*** Opening of Provided information ***

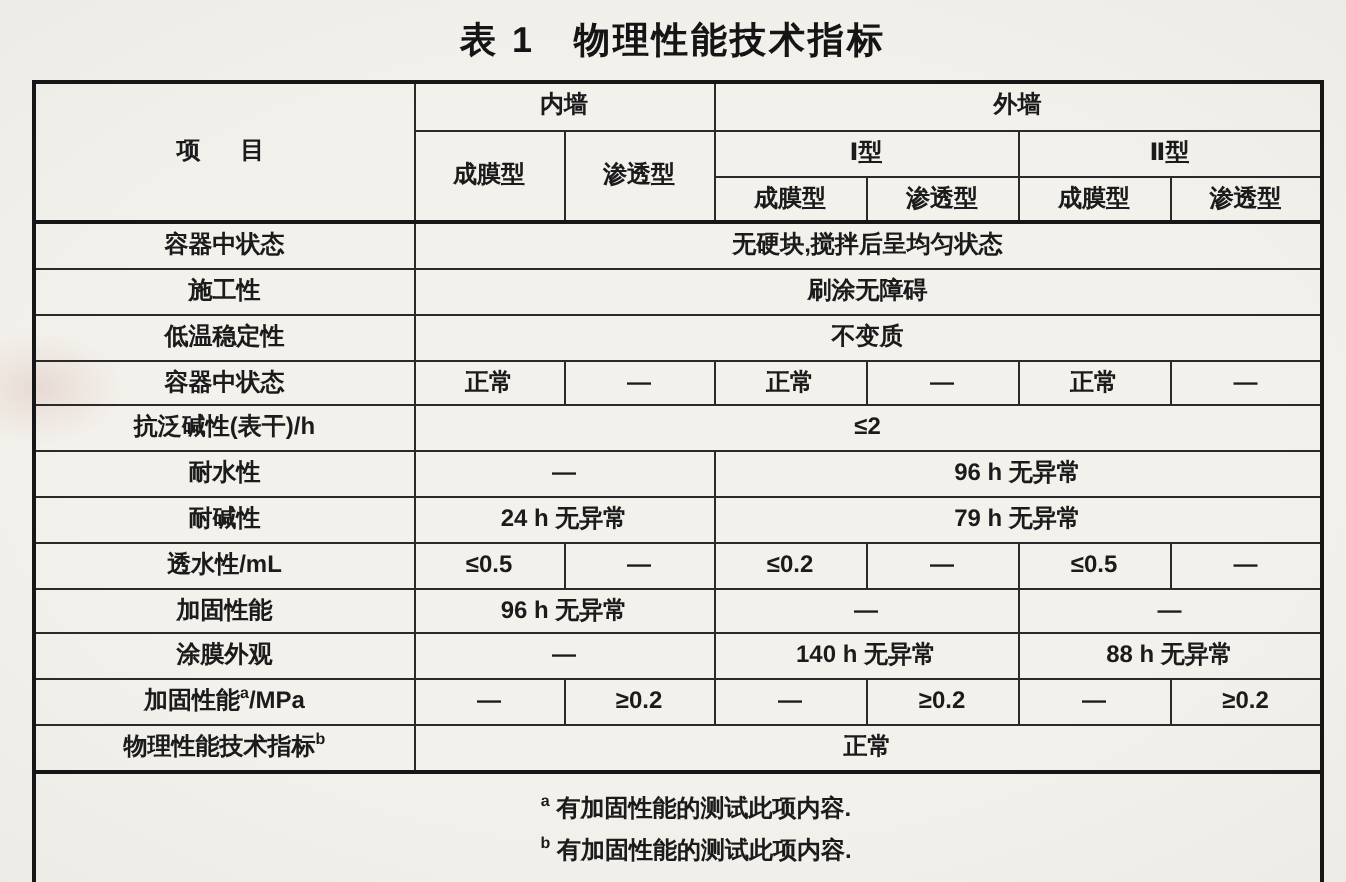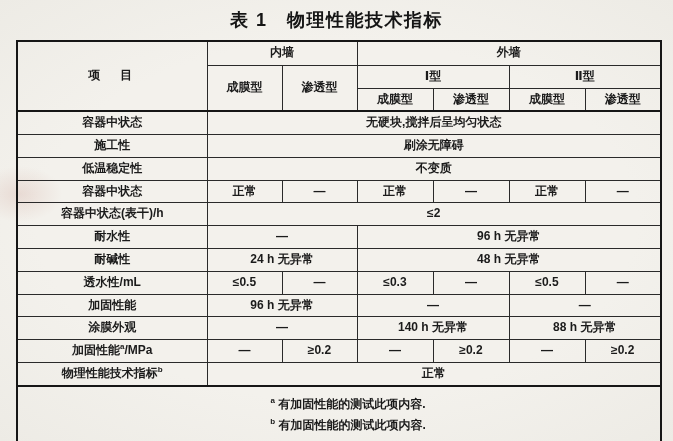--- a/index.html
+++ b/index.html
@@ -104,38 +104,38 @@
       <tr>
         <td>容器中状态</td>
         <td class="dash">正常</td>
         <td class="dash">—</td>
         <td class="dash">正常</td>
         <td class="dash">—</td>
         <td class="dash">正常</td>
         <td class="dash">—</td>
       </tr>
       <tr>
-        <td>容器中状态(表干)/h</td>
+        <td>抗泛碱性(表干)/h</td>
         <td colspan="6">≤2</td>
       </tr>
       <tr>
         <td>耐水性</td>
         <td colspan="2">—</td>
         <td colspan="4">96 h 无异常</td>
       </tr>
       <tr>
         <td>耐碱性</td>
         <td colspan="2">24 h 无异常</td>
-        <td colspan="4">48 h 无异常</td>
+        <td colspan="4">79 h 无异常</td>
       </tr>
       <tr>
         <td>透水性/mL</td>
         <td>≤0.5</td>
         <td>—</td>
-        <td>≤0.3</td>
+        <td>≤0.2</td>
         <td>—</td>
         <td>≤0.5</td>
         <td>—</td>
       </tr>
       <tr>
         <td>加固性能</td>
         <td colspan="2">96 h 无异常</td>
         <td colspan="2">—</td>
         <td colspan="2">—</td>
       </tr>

*** Close of Provided information ***

Task -
When you write out the material above, keep every line exact and drop each picture.

Exercise output -
--- a/index.html
+++ b/index.html
@@ -104,38 +104,38 @@
       <tr>
         <td>容器中状态</td>
         <td class="dash">正常</td>
         <td class="dash">—</td>
         <td class="dash">正常</td>
         <td class="dash">—</td>
         <td class="dash">正常</td>
         <td class="dash">—</td>
       </tr>
       <tr>
-        <td>容器中状态(表干)/h</td>
+        <td>抗泛碱性(表干)/h</td>
         <td colspan="6">≤2</td>
       </tr>
       <tr>
         <td>耐水性</td>
         <td colspan="2">—</td>
         <td colspan="4">96 h 无异常</td>
       </tr>
       <tr>
         <td>耐碱性</td>
         <td colspan="2">24 h 无异常</td>
-        <td colspan="4">48 h 无异常</td>
+        <td colspan="4">79 h 无异常</td>
       </tr>
       <tr>
         <td>透水性/mL</td>
         <td>≤0.5</td>
         <td>—</td>
-        <td>≤0.3</td>
+        <td>≤0.2</td>
         <td>—</td>
         <td>≤0.5</td>
         <td>—</td>
       </tr>
       <tr>
         <td>加固性能</td>
         <td colspan="2">96 h 无异常</td>
         <td colspan="2">—</td>
         <td colspan="2">—</td>
       </tr>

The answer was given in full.